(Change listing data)
___
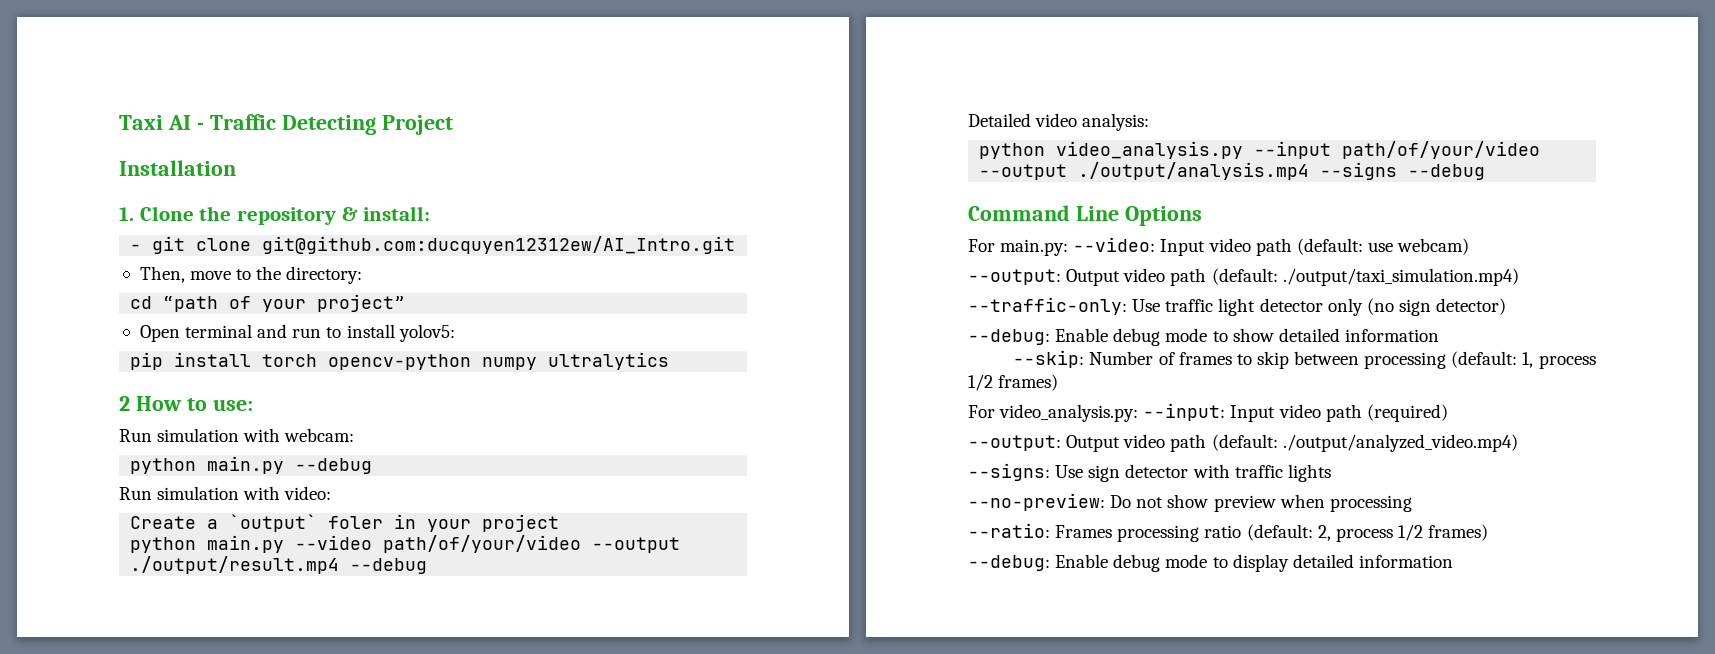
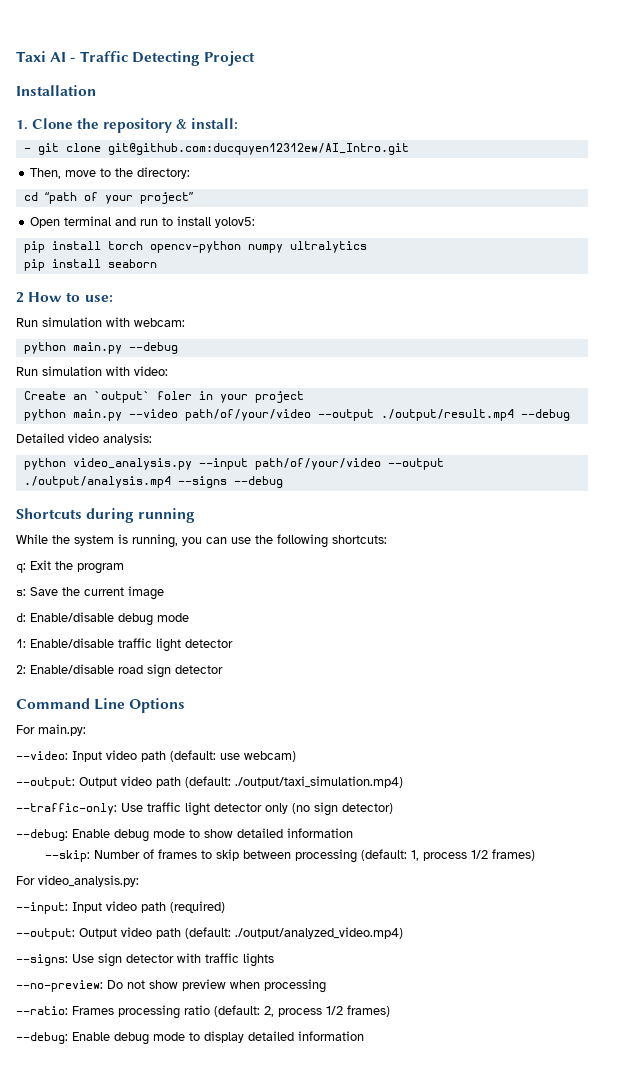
+ pip install seaborn
- Create a `output` foler in your project
+ Create an `output` foler in your project
+ Shortcuts during running
+ While the system is running, you can use the following shortcuts:
+ q: Exit the program
+ s: Save the current image
+ d: Enable/disable debug mode
+ 1: Enable/disable traffic light detector
+ 2: Enable/disable road sign detector
- For main.py: --video: Input video path (default: use webcam)
+ For main.py:
+ --video: Input video path (default: use webcam)
- For video_analysis.py: --input: Input video path (required)
+ For video_analysis.py:
+ --input: Input video path (required)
___
* Work order: Say, as a bare number, how many lines in the entries above include the string "disable".

* Result: 3